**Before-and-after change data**
╭──
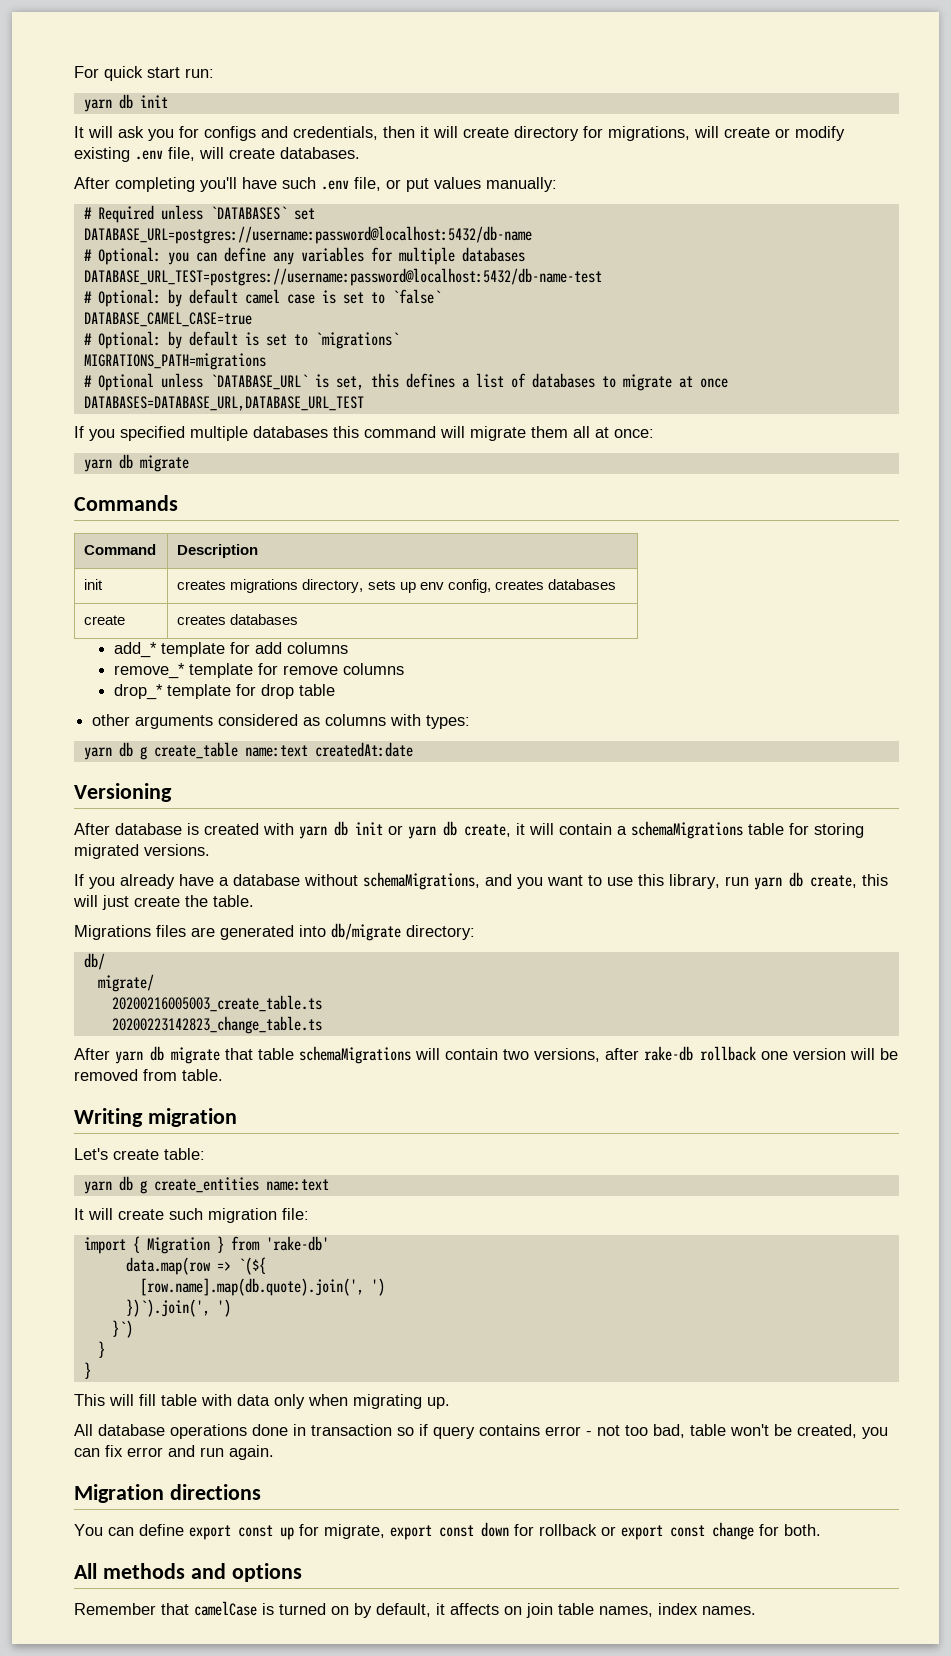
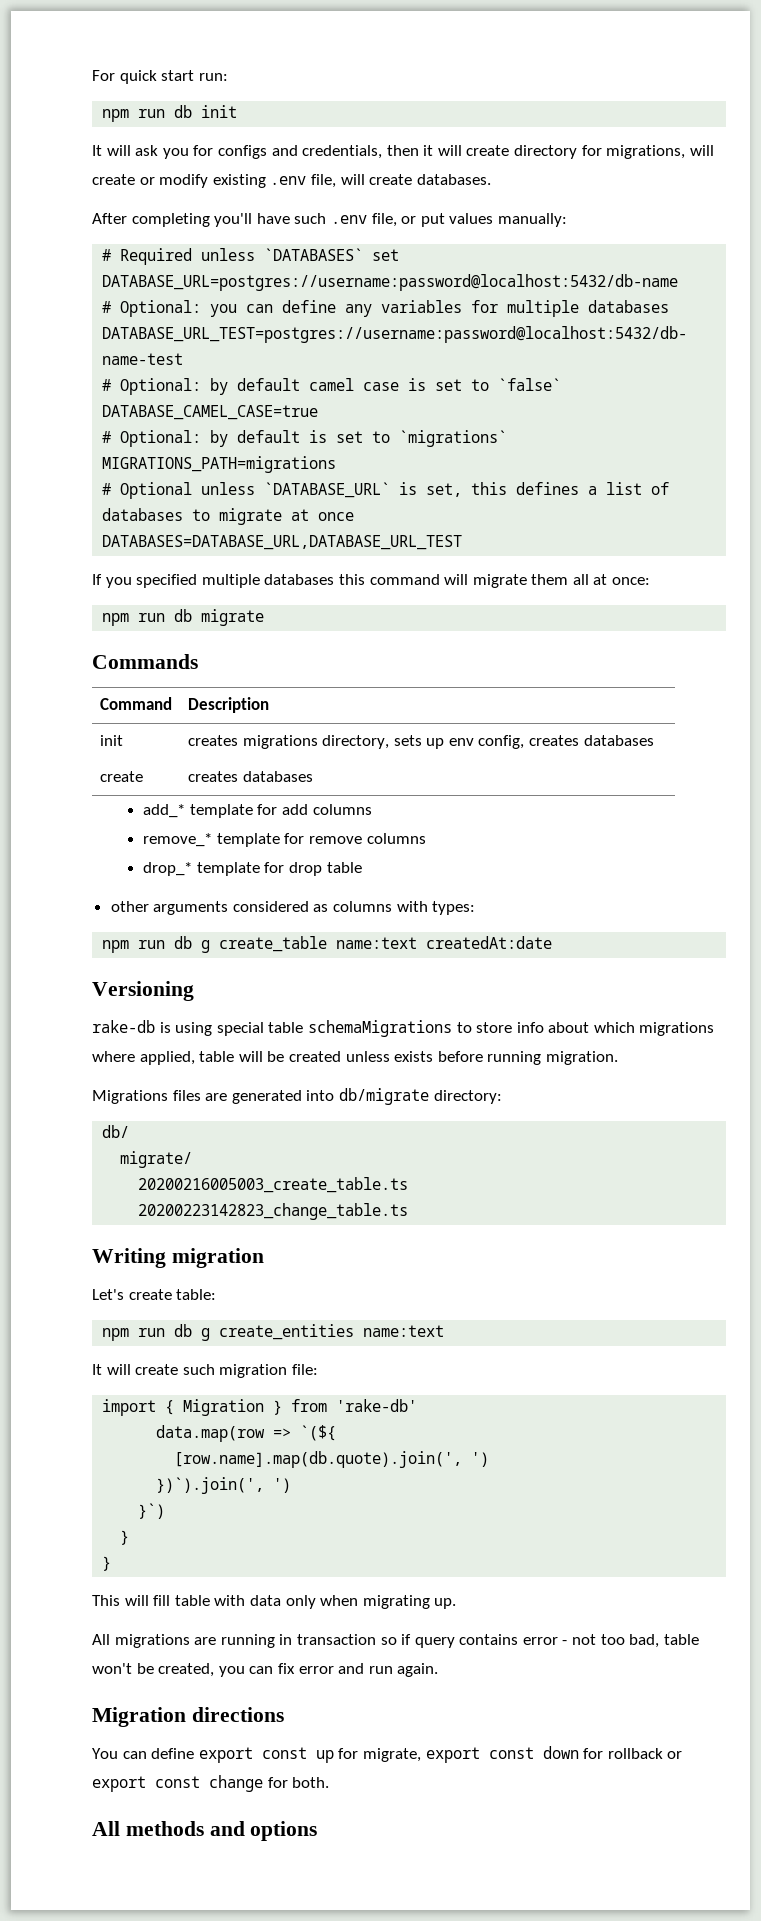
[83,99,112,112] yarn -> [102,109,166,122] npm run
[83,459,112,472] yarn -> [102,613,166,626] npm run
[83,747,112,760] yarn -> [102,940,166,953] npm run
[74,821,864,839] [74,844,210,859] [74,872,888,890] [73,895,254,910] After database is created with yarn db init or yarn db create, it will contain a schemaMigrations table for storing migrated versions. // If you already have a database without schemaMigrations, and you want to use this library, run yarn db create, this will just create the table. -> [92,1020,715,1037] [92,1051,618,1065] rake-db is using special table schemaMigrations to store info about which migrations where applied, table will be created unless exists before running migration.
[74,1046,898,1064] [74,1069,223,1081] // After yarn db migrate that table schemaMigrations will contain two versions, after rake-db rollback one version will be removed from table. -> (409, 1211) none
[83,1181,112,1194] yarn -> [102,1328,166,1341] npm run
[98,1424,288,1439] database operations done -> [114,1634,275,1648] migrations are running
[74,1601,756,1618] // Remember that camelCase is turned on by default, it affects on join table names, index names. -> (318, 1831) none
╰──
**Task goal**
Print exactly the first line of the entries and every line after it through the one that contains "[83,747,112,760] yarn ->", leaving the pictures out.

**Exercise result**
[83,99,112,112] yarn -> [102,109,166,122] npm run
[83,459,112,472] yarn -> [102,613,166,626] npm run
[83,747,112,760] yarn -> [102,940,166,953] npm run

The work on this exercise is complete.